[Content revision data]
::::::::::

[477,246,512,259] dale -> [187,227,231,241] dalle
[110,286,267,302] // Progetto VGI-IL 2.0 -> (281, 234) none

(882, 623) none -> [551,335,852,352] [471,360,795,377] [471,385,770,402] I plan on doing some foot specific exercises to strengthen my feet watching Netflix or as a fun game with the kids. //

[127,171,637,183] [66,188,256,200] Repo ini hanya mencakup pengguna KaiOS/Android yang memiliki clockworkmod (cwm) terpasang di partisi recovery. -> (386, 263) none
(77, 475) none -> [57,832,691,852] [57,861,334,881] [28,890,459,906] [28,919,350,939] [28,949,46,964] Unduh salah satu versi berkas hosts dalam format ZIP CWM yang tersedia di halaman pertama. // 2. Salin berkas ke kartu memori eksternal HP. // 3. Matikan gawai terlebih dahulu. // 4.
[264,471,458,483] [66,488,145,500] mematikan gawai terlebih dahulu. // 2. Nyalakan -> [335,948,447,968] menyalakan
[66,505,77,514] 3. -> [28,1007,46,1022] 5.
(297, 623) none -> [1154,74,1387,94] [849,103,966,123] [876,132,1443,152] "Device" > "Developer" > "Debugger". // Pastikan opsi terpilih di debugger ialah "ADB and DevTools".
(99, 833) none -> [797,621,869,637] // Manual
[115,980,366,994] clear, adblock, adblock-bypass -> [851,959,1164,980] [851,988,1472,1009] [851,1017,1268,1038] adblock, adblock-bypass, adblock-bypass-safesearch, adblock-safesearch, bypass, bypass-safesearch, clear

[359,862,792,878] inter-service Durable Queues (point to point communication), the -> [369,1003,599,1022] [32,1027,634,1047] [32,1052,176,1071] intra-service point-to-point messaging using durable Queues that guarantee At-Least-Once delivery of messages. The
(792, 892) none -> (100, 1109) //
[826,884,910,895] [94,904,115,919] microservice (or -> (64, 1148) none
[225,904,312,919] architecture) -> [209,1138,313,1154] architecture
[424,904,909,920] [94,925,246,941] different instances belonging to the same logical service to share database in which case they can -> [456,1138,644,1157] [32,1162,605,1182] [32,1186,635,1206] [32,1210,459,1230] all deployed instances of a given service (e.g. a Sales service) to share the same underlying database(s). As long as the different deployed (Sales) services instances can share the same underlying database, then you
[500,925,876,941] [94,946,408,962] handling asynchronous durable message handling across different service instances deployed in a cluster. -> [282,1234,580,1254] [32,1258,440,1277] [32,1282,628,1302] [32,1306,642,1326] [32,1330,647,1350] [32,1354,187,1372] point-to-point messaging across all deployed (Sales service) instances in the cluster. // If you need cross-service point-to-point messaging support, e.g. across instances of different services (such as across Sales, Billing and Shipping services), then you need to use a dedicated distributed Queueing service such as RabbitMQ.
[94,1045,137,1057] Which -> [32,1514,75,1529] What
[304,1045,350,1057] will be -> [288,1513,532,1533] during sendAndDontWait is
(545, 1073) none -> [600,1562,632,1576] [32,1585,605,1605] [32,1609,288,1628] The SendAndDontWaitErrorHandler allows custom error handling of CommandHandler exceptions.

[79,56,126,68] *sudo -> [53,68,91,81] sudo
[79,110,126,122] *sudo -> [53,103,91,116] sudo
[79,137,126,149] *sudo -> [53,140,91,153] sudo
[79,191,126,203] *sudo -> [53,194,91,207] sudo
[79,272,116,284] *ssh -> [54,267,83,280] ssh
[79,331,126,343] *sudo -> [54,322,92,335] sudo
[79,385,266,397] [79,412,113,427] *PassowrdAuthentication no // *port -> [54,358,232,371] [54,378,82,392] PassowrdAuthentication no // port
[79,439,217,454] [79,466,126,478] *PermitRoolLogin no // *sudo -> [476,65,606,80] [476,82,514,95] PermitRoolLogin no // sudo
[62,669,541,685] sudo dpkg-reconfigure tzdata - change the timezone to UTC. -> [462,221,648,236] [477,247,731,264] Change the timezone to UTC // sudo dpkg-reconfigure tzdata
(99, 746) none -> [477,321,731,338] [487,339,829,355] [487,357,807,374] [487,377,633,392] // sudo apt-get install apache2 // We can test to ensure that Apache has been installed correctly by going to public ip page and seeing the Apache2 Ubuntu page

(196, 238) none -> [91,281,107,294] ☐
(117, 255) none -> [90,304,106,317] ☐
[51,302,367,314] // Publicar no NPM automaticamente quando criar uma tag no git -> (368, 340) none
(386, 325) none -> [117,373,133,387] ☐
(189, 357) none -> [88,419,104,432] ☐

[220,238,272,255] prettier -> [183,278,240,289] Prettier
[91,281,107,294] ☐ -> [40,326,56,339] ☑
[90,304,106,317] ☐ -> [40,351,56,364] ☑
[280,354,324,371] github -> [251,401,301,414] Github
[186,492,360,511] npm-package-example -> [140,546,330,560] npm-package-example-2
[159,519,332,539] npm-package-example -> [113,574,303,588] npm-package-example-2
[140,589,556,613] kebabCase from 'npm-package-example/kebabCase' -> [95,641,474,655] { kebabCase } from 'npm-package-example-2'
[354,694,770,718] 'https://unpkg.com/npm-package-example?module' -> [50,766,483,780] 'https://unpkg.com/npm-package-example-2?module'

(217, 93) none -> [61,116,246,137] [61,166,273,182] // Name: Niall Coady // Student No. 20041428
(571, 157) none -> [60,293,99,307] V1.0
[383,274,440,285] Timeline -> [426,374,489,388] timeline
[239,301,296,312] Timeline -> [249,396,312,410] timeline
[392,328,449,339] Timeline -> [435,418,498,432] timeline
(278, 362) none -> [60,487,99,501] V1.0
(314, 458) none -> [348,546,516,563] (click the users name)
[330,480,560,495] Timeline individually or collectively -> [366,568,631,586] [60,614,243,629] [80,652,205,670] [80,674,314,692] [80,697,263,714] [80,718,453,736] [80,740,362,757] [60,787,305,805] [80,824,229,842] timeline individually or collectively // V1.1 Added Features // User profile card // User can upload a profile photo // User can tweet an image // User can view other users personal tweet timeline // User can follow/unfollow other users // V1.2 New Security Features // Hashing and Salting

::::::::::

§ Task instructions
Considering only the data above, return the lines in which "that" occurs.

§ Solved problem
[359,862,792,878] inter-service Durable Queues (point to point communication), the -> [369,1003,599,1022] [32,1027,634,1047] [32,1052,176,1071] intra-service point-to-point messaging using durable Queues that guarantee At-Least-Once delivery of messages. The
(99, 746) none -> [477,321,731,338] [487,339,829,355] [487,357,807,374] [487,377,633,392] // sudo apt-get install apache2 // We can test to ensure that Apache has been installed correctly by going to public ip page and seeing the Apache2 Ubuntu page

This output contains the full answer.